Steinbach äußert sich besorgt über die Folgen des verlängerten Lockdowns für die heimische Region. „Es ist noch zu früh, um den wirtschaftlichen Schaden des Lockdowns genau beziffern zu können. Doch klar ist, dass mit jedem weiteren Tag der lippischen Wirtschaft dringend notwendige Einnahmen verloren gehen“, stellt der IHK-Präsident fest. Die wirtschaftliche Not in der Tourismus-, Freizeit- und Kulturwirtschaft, dem Gastgewerbe, der Veranstaltungsbranche oder in Teilen des Einzelhandels wächst täglich. Einige dieser Unternehmen sind seit Mitte März durchgehend behördlich geschlossen. „Und für diese wird es eng“, befürchtet Steinbach. Er fordert, dass die zugesagten finanziellen Mittel schneller fließen müssen. Es fehlt Liquidität und im Einzelhandel drückt die Saisonware. Zwischen der politischen Ankündigung und der tatsächlichen Auszahlung liegen viele Wochen. Das ist zu lang und beunruhigt die betroffenen Betriebe.
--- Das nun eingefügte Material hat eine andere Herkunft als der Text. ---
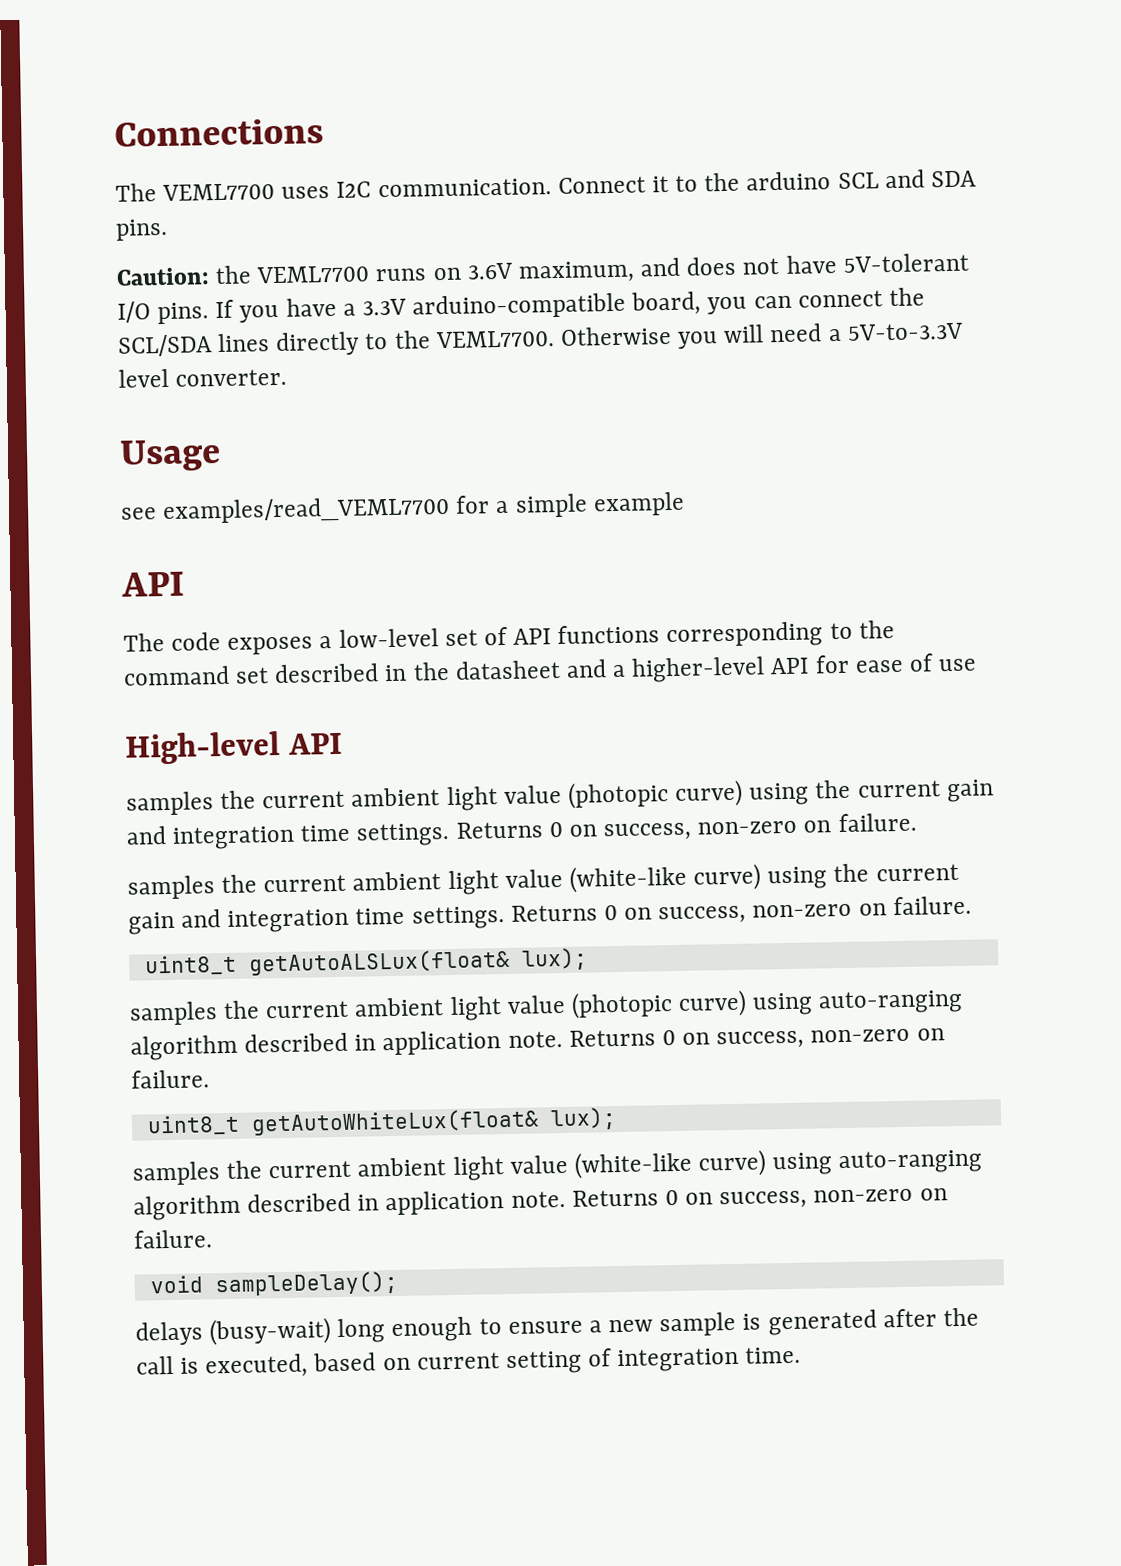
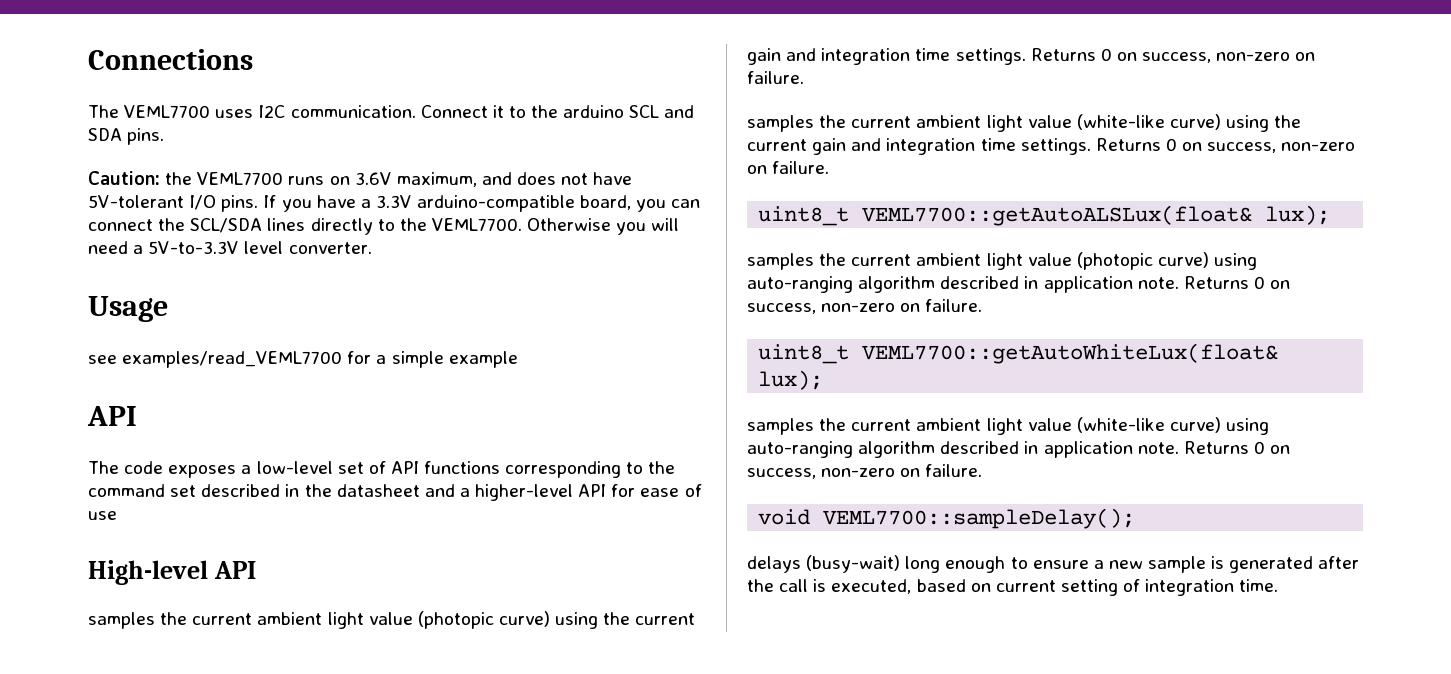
[247,948,510,976] getAutoALSLux(float& -> [862,205,1253,226] VEML7700::getAutoALSLux(float&
[250,1108,539,1136] getAutoWhiteLux(float& -> [862,343,1279,364] VEML7700::getAutoWhiteLux(float&
[214,1270,399,1297] sampleDelay(); -> [823,508,1136,529] VEML7700::sampleDelay();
Eine echte Perspektive für den Re-Start lässt ebenfalls weiter auf sich warten, denn die positive Wirkung der Impfkampagne braucht Zeit. „Das sind aus der Sicht der heimischen Wirtschaft schlechte Nachrichten“, fährt Steinbach fort. Auch stellt die verlängerte Schließung von Schulen und Kitas die Unternehmen vor enorme Herausforderungen, da sie auf Mitarbeiter*innen verzichten müssen. „Neben der eingebrochenen Inlandsnachfrage ist die Vereinbarkeit von Familie und Beruf derzeit die größte Herausforderung für die Unternehmen. Ein baldiges und planbares Ende des Lockdowns, offene Schulen und Kitas, schnelle und unbürokratische Wirtschaftshilfen – das erwartet die lippischen Unternehmen von der Politik“, fordert Steinbach.